The rufous-crowned sparrow forages slowly on or near the ground by walking or hopping under shrubs or dense grasses. Though it occasionally forages in weedy areas, it is almost never observed foraging in the open. It has occasionally been observed feeding in branches and low shrubs. During the breeding season, it gleans its food from grasses and low shrubs. However, normally the species obtains its food by either pecking or less frequently scratching at leaf litter. This bird tends to forage in a small family group and in a limited area.

It is unknown whether this species obtains all of the water it needs from its food or if it must also drink; however, it has been observed both drinking and bathing in pools of water after rain storms.

===Reproduction===
The rufous-crowned sparrow breeds in sparsely vegetated scrubland. Males attract a mate by singing from regular positions at the edge of their territories throughout the breeding season. These birds are monogamous, taking only one mate at a time, and pairs often remain together for several years.
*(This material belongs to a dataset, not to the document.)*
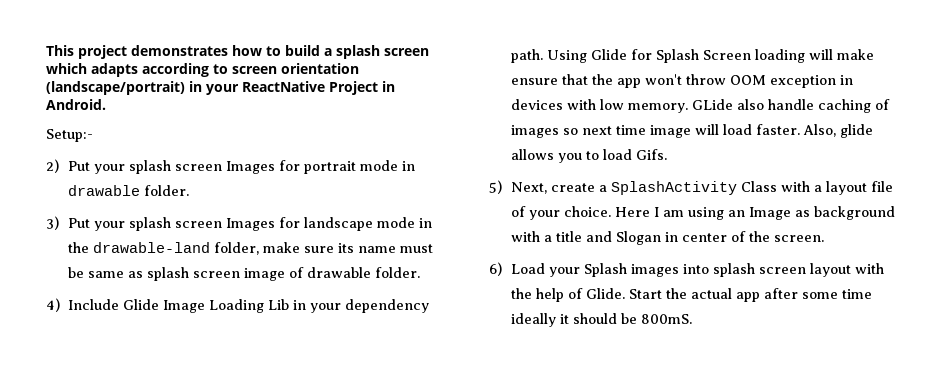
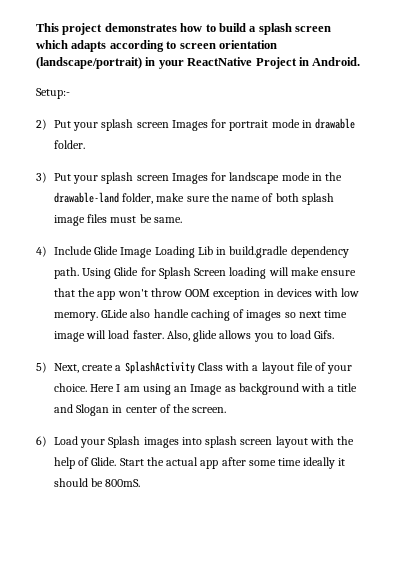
- 3) Put your splash screen Images for landscape mode in the drawable-land folder, make sure its name must be same as splash screen image of drawable folder.
+ 3) Put your splash screen Images for landscape mode in the drawable-land folder, make sure the name of both splash image files must be same.
- 4) Include Glide Image Loading Lib in your dependency path.
+ 4) Include Glide Image Loading Lib in build.gradle dependency path.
If singing males come within contact of each other, they may initially raise their crowns and face the ground to display this feature; if that fails to make the other bird leave, they stiffen their body, droop their wings, raise their tails, and stick their head straight out. Males guard their territories year-round.

While it is not known when precisely the breeding season starts, the earliest that a sparrow has been observed carrying nesting material was on March 2 in southern California. The female bird builds a bulky, thick-walled open-cup nest typically on the ground, though occasionally in a low bush up to 18 in above it, from dried grasses and rootlets, sometimes with strips of bark, small twigs, and weed stems. Nests are well hidden, as they are built near bushes or tall grasses or overhanging rock with concealing vegetation. Once a sparrow chooses a nesting site, it tends to return to the site for many years. It lays between two and five eggs at a time and typically only raises one brood a year, though some birds in California have been observed raising two or even three broods a year. In case of a nesting failure, replacement clutches may be laid. The eggs are an unmarked, pale bluish-white. Broods of the rufous-crowned sparrow have very occasionally been observed to be parasitized by the brown-headed cowbird.

Incubation of the eggs lasts 11 to 13 days and is performed solely by the female. The hatchlings are naked and quills do not begin to show until the third day. Only females brood the nestlings, though both parents may bring whole insects to their young. When a young rufous-crowned sparrow leaves the nest after eight or nine days, it is still incapable of flight, though it can run through the underbrush; during this time it is still fed by the parents. Juveniles tend to leave their parent's territory and move into adjacent habitat in autumn or early winter. Reproductive success varies strongly with annual rainfall and is highest in wet El Niño years, since cool rainy weather reduces the activity of snakes, the main predator of the sparrow's nests.

==Conservation==
The rufous-crowned sparrow is treated as a species of least concern, or not threatened with extinction, by BirdLife International due to its large geographical range of about 463323 mi2, estimated population of 2.4 million individuals, and lack of a 30% population decline over the last ten years. In years without sufficient rains, many birds fail to breed and those that do produce fewer offspring. Some of the local populations of this bird are threatened and declining in number. The island subspecies and populations have declined in some cases: A. r. sanctorum of the Todos Santos Islands is believed to be extinct, and the populations on Santa Catalina Island and Baja California's Islas de San Martin have not been observed since the early 1900s. Populations of the species in southern California are also becoming more restricted in range because of urbanization and agricultural development in the region. Additionally, the sparrow is known to have been poisoned by the rodenticide warfarin, though more research is needed to determine the effects of pesticides on the rufous-crowned sparrow.